The opening paragraph: The opening line is the most read part of your email after the subject line. It should hook the reader, and incentivise them to continue reading. If it’s dull or hard-to-digest, you’ll lose them here. The opening line should be strong, snappy and compelling: a striking piece of info, an imploration, a few enigmatic words, a question, or an emotive sentiment.
Your opening sentence should explain why you’re sending the email now. Why is ‘now’ the strategic time to hold or attend this event? Just make sure you have mentioned ‘the moment’.
Some effective emails highlight a sense of “urgency”. Often they’ll be sent when a key decision is being made or when an opportunity arises. By evoking urgency, it encourages your supporter to act now.
Crisitunity: It’s also useful to have your email explain both the crisis at hand that makes the issue important to act on but also the opportunity to avert the crisis.

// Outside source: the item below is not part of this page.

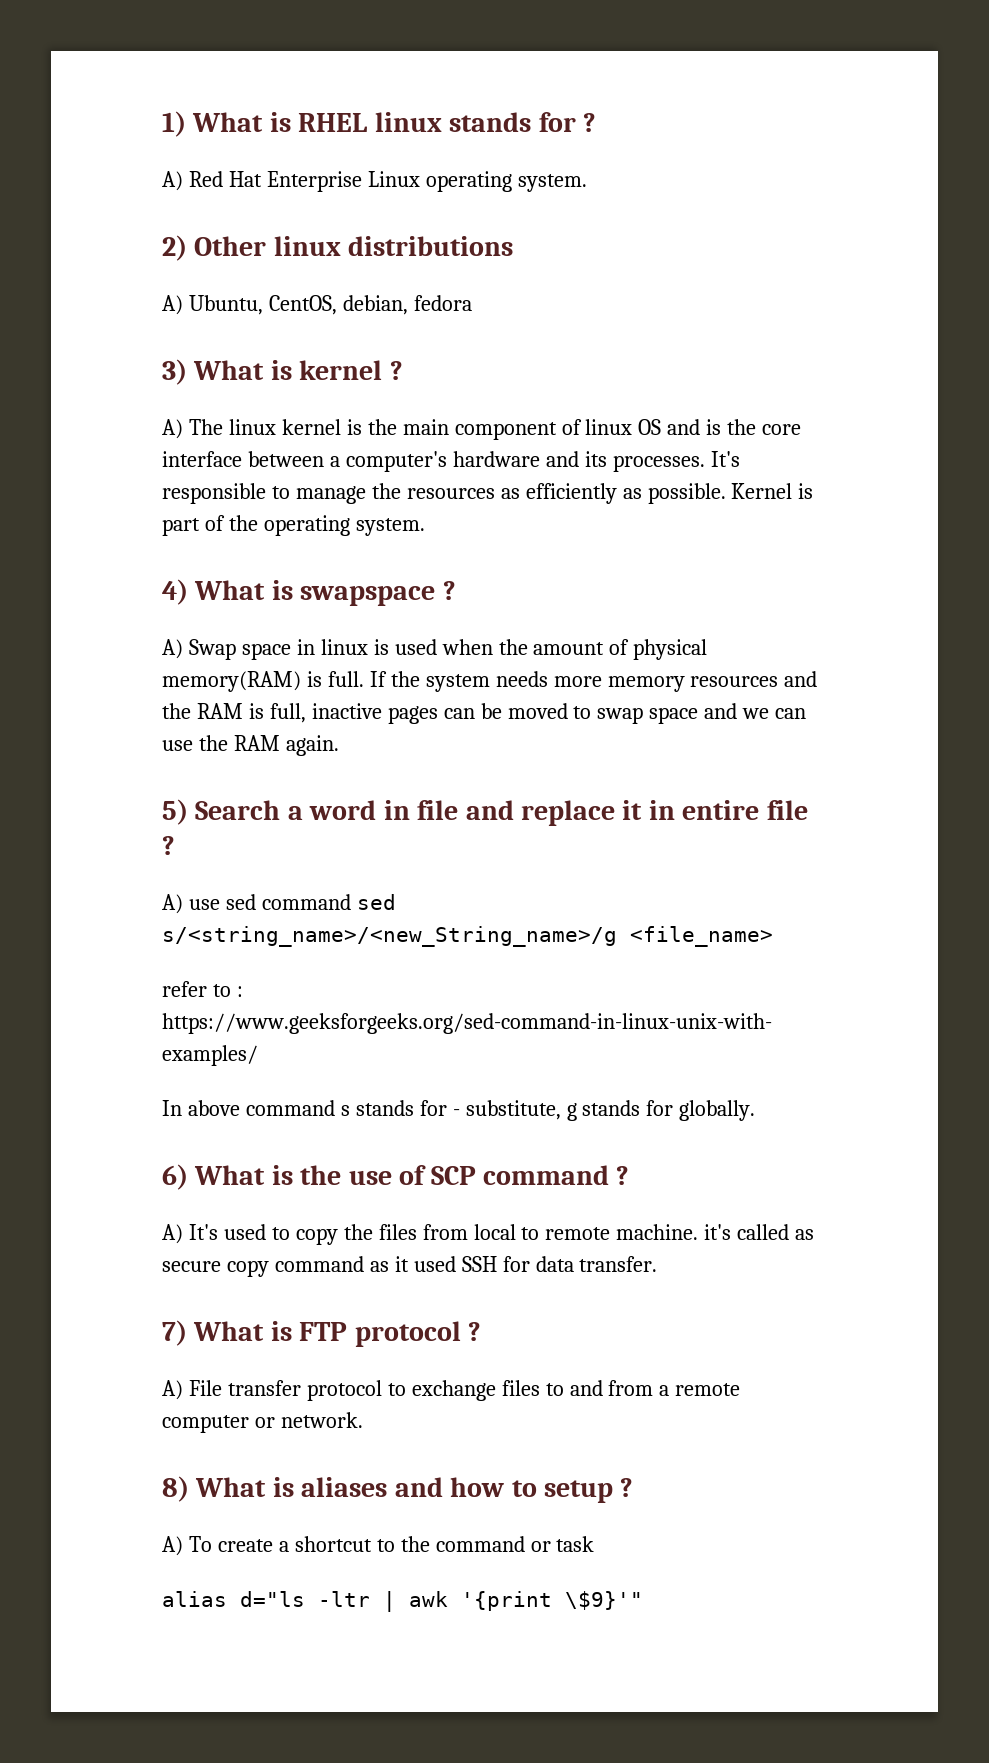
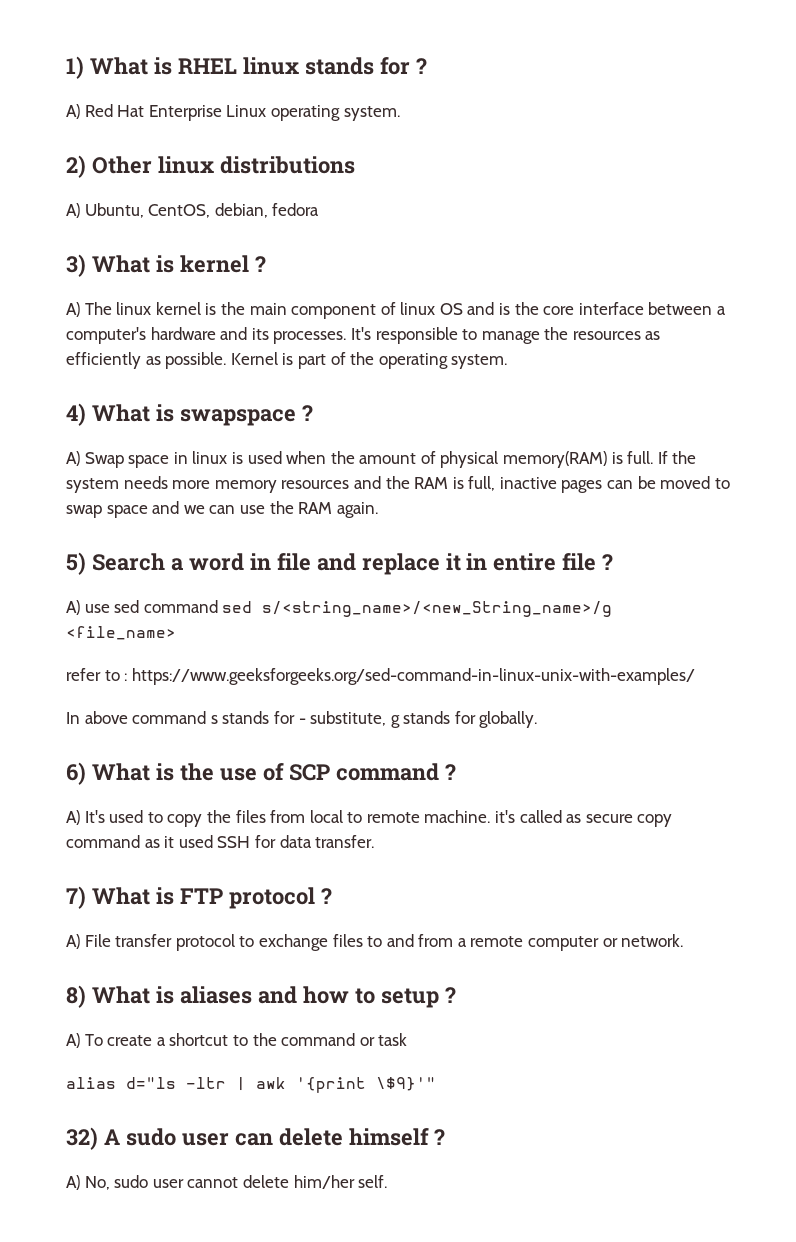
+ 32) A sudo user can delete himself ?
+ A) No, sudo user cannot delete him/her self.

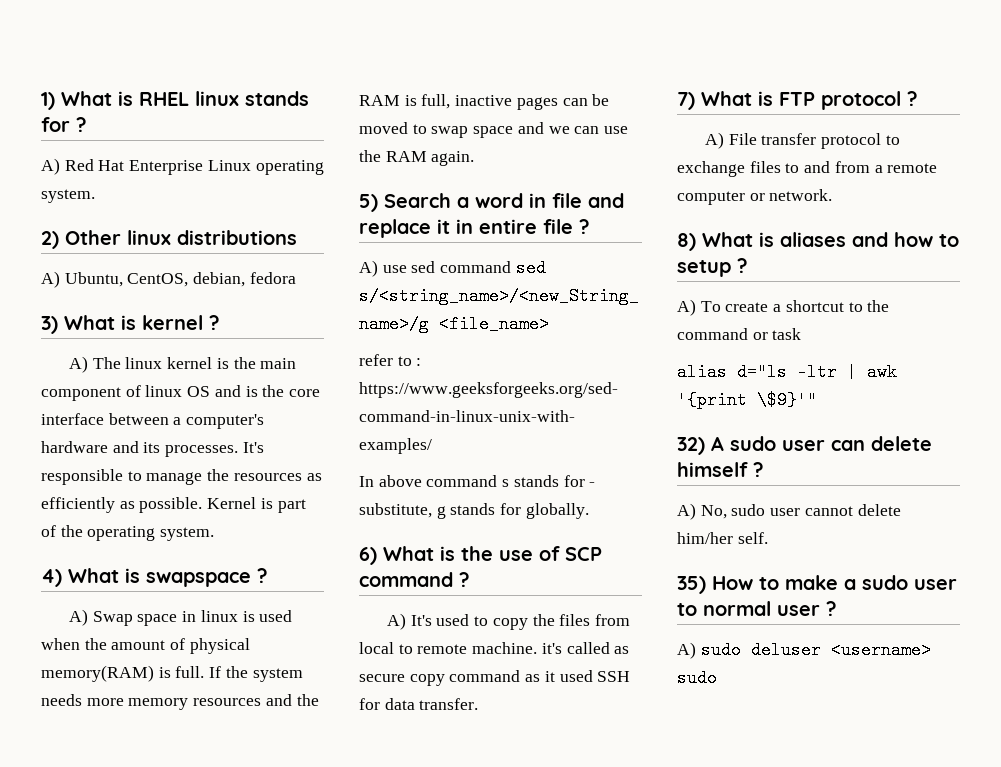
+ 35) How to make a sudo user to normal user ?
+ A) sudo deluser <username> sudo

What problem is this event responding to? Be specific and tangible — the problem could be campaign-related, political, or related to a community need, eg. a lack of empowerment or political frustration.
What is the opportunity or solution to this problem? Be specific on how your supporter can be a part of this solution and what their action will help achieve.
Theory of change: It is essential to include a sentence or two in the email that explains how the action we’re asking the supporter to take is a part of a larger strategy or sequence of events in the real world that creates the change or outcome we want.
For example: By donating 20 euros, we can send an activist to Belene forest to stop the destruction of old growth forests that are essential to preventing the climate crisis
P.S.: The P.S. is one of the most read parts of the email. Add a fresh pitch for why members should take action, additional persuasive information, or offer a place to go for more info. Does this email require an opt-out option? Add it as the very last P.S.
Emails can sometimes feel old fashioned or clunky but they are still a very effective way to directly reach supporters. A single well thought-out email is worth the effort, and can result in huge gains for fundraisers or a get-out-the vote strategy.
Do not dismiss the power of a good email!